Son éclairage était d’une acuité et d’une lucidité tranchantes, car il refaisait avec nous le cheminement historique et social de la lutte paysanne dans le continent ; il nous permettait ainsi de mettre en perspective ce qui se dessinait déjà à l’horizon : la décapitation de cette classe de travailleurs. Après l’éradication des cochons créoles, l’éviction sur les terres, l’absence d’une réforme cadastrale, c’était la base de notre économie qui était sapée dans ses fondations. Alors que la grande presse de l’époque, et même beaucoup de progressistes n’y voyaient que querelles foncières, abus de droits fondamentaux -(les organismes de défense des droits humains se sont vite emparés du dossier)-, personne n’a re-mis en contexte la débâcle de la classe paysanne, pour ce qui en restait. Le passé récent, malheureusement, aura confirmé ce qui s’annonçait. Cette rencontre sera marquante dans ma formation critique, à savoir, passer au crible de la méthode dialectique tout évènement, toute action. Ne rien laisser au « hasard »

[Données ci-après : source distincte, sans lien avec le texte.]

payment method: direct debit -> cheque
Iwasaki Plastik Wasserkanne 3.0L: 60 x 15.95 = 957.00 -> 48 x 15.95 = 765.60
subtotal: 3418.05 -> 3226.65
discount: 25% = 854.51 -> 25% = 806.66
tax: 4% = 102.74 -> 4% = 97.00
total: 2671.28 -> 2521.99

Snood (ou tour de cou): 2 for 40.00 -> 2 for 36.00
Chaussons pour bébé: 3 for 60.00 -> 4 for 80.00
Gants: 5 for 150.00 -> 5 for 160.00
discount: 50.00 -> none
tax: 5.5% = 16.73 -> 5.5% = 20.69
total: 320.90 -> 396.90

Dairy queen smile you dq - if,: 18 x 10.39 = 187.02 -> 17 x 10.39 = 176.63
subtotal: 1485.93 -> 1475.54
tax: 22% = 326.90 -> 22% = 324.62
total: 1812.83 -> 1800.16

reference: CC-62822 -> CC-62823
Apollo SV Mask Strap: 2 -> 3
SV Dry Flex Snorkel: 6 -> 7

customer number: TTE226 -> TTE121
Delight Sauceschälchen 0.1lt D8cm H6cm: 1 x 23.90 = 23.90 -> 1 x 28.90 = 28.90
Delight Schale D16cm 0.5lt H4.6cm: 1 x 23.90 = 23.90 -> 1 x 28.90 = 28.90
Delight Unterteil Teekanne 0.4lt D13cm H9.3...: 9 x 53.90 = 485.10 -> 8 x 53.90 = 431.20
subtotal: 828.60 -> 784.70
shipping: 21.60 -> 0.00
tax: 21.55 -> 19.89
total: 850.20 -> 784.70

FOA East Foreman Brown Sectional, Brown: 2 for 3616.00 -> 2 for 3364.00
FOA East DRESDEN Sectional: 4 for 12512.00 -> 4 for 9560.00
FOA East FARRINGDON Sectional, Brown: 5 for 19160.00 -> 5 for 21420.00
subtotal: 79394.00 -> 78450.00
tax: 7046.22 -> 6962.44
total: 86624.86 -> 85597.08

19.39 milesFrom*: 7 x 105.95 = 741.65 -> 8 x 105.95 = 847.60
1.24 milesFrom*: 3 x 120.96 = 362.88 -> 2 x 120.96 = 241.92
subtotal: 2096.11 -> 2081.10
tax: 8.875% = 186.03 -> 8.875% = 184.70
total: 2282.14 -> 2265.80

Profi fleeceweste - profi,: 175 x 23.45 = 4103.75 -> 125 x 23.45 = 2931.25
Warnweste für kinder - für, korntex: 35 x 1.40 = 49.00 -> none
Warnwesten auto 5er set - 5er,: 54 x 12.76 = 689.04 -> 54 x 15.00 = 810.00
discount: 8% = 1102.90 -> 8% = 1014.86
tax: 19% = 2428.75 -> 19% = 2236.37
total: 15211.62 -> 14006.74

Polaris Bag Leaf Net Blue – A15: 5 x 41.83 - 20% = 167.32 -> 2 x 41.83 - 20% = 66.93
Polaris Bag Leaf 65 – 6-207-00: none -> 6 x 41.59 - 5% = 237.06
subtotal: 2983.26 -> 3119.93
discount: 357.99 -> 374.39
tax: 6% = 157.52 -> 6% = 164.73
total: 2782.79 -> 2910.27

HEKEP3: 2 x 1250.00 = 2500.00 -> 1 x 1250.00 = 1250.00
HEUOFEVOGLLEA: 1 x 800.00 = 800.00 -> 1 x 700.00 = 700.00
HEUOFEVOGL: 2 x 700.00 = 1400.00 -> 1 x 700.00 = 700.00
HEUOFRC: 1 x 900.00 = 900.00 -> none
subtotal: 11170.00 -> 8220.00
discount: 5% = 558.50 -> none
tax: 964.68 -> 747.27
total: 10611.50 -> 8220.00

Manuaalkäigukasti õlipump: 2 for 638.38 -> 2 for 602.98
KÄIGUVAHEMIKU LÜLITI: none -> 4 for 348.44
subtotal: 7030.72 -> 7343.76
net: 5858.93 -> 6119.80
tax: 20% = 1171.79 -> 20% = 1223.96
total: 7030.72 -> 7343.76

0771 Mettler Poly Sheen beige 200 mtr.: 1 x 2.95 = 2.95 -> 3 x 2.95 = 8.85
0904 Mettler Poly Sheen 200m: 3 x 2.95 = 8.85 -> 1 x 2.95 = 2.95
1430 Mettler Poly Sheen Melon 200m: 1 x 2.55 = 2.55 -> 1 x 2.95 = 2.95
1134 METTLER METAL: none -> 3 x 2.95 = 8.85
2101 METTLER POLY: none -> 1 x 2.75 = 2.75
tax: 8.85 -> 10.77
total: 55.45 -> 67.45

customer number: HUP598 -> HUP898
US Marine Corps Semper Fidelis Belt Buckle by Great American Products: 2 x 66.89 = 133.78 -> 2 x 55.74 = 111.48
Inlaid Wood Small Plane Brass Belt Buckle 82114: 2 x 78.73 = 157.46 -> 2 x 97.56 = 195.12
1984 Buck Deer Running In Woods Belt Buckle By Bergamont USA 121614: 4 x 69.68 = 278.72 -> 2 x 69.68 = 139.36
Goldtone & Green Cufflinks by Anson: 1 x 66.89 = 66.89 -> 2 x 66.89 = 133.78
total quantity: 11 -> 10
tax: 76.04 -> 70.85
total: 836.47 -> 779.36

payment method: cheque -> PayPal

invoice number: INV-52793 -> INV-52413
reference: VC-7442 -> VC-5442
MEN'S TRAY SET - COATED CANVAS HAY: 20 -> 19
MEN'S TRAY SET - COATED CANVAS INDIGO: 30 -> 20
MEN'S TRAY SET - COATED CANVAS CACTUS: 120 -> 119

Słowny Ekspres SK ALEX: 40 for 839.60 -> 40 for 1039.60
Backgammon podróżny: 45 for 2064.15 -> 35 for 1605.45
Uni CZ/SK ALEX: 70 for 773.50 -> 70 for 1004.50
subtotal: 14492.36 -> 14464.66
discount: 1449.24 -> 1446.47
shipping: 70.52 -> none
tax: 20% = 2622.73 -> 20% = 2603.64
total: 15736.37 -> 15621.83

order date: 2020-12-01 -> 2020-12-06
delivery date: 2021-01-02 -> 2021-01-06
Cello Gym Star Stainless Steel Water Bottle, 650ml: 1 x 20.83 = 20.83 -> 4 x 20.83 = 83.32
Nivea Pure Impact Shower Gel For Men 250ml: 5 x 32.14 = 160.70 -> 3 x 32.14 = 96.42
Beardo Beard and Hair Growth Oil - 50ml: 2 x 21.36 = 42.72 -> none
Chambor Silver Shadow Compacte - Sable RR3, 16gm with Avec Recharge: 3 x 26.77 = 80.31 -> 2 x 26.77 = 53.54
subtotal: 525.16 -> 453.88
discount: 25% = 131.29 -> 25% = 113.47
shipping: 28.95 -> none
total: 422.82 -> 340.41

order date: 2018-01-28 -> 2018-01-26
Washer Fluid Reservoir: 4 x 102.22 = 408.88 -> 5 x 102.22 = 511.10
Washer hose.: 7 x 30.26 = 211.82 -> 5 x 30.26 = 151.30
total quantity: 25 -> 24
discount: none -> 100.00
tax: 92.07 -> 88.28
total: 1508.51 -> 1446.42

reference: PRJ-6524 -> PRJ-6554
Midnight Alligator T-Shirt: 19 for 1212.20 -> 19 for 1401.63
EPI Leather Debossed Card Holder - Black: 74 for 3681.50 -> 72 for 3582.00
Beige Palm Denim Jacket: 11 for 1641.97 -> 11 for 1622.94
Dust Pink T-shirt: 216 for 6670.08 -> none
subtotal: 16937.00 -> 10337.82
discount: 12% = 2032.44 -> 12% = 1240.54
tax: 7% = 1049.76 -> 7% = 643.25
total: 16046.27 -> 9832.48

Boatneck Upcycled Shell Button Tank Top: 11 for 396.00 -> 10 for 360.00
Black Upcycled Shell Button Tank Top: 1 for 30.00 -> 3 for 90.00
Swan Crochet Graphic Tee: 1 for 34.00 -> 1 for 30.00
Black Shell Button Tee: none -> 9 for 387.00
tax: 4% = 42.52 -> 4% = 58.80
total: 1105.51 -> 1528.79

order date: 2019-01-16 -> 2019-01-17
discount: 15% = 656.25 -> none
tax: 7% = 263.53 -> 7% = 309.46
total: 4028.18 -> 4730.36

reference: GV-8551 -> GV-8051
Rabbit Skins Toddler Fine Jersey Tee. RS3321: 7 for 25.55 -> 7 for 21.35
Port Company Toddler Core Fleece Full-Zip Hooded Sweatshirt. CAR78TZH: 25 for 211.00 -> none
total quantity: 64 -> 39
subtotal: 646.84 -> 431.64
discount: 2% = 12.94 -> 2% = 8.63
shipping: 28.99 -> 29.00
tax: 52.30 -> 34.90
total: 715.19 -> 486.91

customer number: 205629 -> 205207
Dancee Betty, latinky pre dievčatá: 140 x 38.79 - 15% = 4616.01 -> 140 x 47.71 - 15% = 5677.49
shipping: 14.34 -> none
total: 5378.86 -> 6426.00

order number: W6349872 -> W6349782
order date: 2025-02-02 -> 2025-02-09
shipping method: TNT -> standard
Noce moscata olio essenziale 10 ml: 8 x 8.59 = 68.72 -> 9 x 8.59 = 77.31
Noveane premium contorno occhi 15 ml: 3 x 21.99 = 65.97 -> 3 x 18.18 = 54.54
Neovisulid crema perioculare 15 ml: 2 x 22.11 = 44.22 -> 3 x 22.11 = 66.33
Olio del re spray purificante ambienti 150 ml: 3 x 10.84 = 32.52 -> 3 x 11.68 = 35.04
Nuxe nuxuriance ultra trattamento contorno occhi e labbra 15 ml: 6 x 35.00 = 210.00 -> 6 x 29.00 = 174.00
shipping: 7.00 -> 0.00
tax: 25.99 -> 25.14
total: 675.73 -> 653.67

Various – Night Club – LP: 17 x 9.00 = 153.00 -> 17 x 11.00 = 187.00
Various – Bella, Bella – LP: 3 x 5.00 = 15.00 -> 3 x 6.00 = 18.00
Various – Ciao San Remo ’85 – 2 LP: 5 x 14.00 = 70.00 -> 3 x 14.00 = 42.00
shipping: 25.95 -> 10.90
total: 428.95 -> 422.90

Ceci, je le dois à Gérard, au CRESFED, ce vivier, ce ferment qu’il avait fondé avec Suzy.

Quel sens donner à ces rappels ? Sinon que témoigner humblement du passage d’un individu peu ordinaire, qui a marqué son temps, qui a marqué la vie de beaucoup de personnes. Il a conservé sa science en la partageant, en la multipliant. De culture matérialiste, profondément humaniste, Gérard a rempli sa journée. Beaucoup d’entre nous avons appris à ses côtés.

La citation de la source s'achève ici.